**** Entries provided

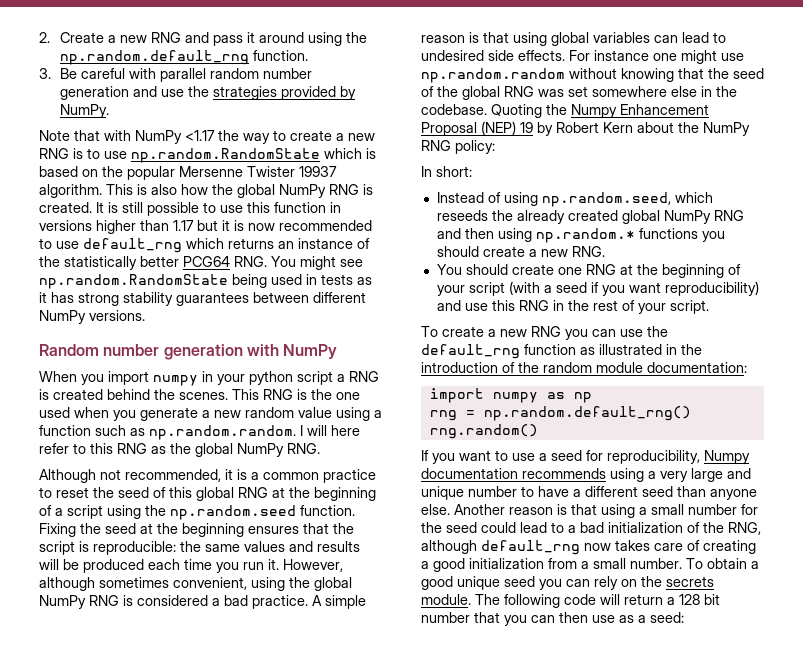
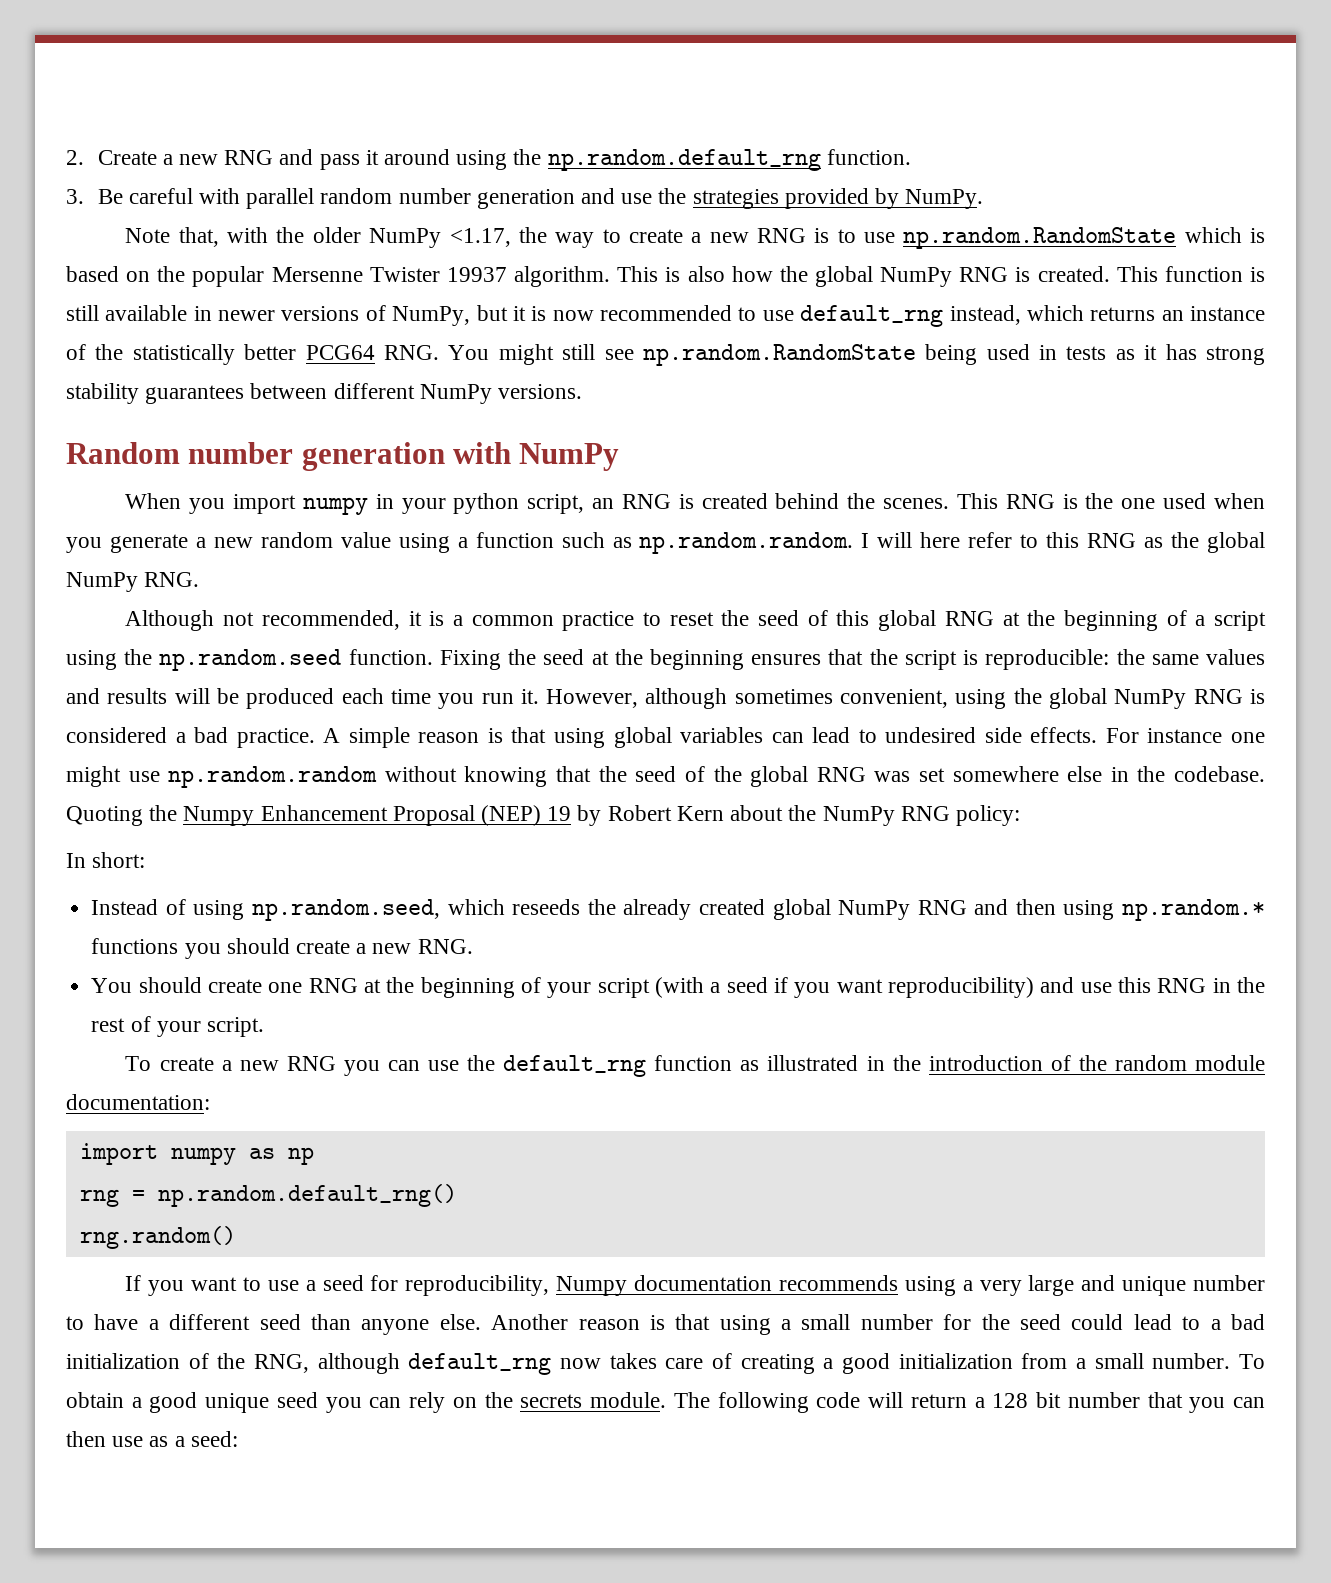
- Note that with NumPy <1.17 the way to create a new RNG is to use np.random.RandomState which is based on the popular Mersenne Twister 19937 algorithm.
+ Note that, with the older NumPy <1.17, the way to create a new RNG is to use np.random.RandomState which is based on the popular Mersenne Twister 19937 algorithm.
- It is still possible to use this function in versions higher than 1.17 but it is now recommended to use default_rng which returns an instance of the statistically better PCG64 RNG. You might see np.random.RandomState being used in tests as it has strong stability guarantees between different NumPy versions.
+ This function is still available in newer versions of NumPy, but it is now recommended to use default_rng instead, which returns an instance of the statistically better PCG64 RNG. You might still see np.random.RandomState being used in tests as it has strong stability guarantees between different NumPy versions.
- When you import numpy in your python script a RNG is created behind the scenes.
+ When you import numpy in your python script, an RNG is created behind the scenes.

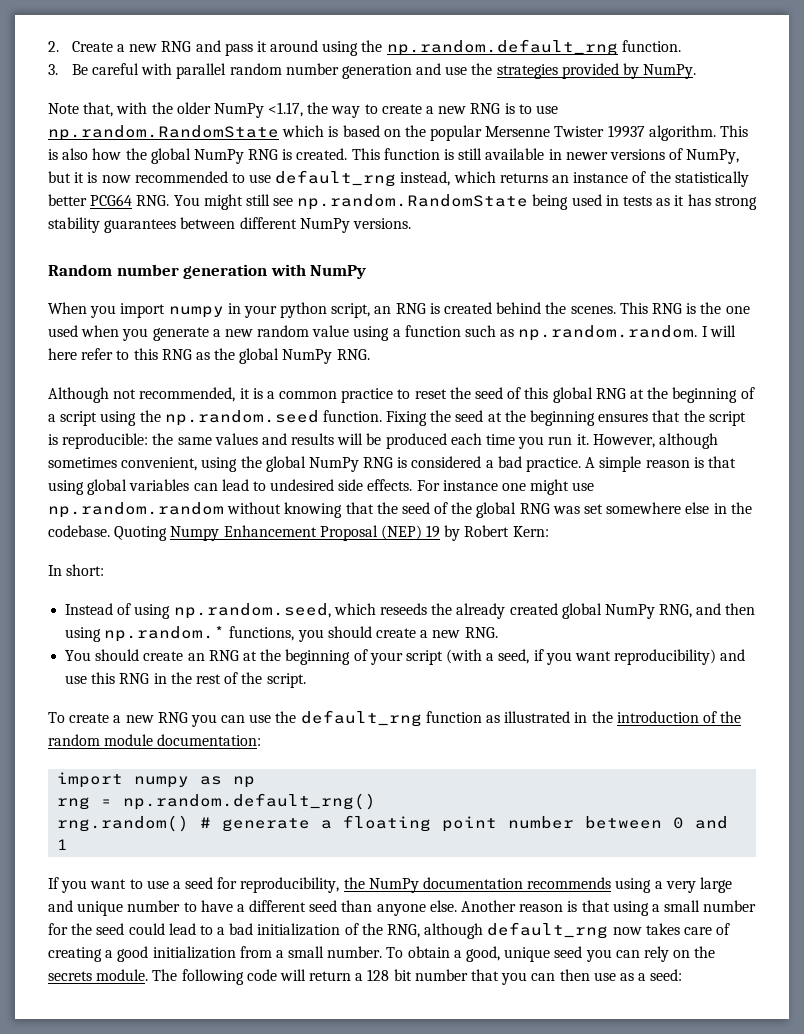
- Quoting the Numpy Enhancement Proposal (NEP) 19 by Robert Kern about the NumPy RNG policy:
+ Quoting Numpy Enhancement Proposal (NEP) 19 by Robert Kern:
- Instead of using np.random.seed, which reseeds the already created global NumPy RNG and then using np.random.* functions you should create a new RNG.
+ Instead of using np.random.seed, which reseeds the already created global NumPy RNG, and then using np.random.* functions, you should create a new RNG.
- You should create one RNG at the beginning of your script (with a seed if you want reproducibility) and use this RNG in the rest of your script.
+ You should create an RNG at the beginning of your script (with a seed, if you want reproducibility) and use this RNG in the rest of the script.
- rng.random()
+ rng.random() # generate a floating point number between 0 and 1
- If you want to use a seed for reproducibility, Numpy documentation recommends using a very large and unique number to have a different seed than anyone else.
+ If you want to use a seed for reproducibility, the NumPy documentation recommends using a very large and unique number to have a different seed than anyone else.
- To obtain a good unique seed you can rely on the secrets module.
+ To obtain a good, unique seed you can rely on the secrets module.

********
**** Entries provided

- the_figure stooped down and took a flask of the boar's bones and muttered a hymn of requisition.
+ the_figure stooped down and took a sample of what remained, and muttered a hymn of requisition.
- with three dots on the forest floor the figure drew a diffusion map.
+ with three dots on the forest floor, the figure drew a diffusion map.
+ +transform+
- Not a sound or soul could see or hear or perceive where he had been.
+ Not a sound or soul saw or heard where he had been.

********
**** Entries provided

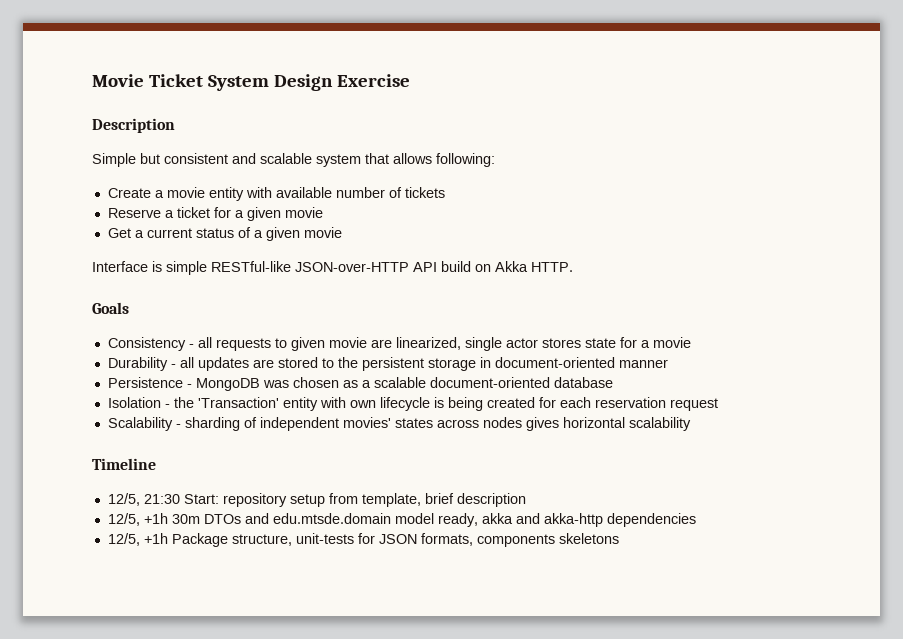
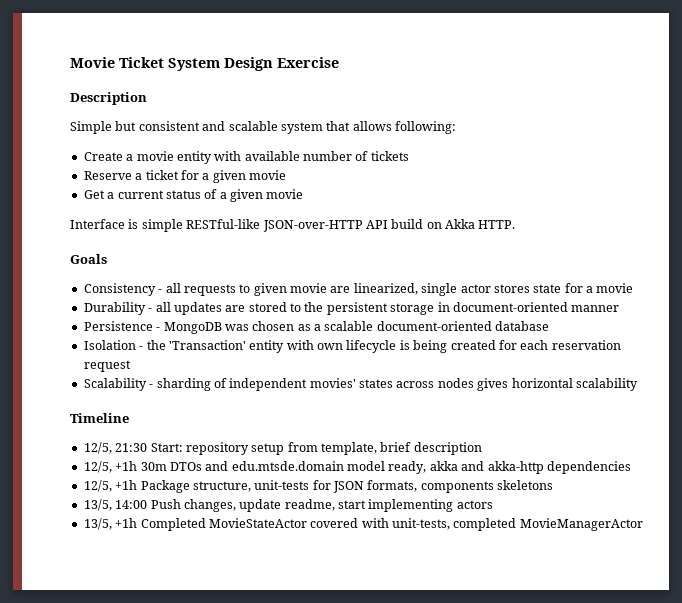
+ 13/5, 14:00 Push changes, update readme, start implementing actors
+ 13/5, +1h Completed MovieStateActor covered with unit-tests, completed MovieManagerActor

********

Everything above from the line containing "remained, and muttered a hymn of requisition." down to the line containing "heard where he had been." should be copied exactly, both end lines included, and nothing else.

__Answer for the task__.
+ the_figure stooped down and took a sample of what remained, and muttered a hymn of requisition.
- with three dots on the forest floor the figure drew a diffusion map.
+ with three dots on the forest floor, the figure drew a diffusion map.
+ +transform+
- Not a sound or soul could see or hear or perceive where he had been.
+ Not a sound or soul saw or heard where he had been.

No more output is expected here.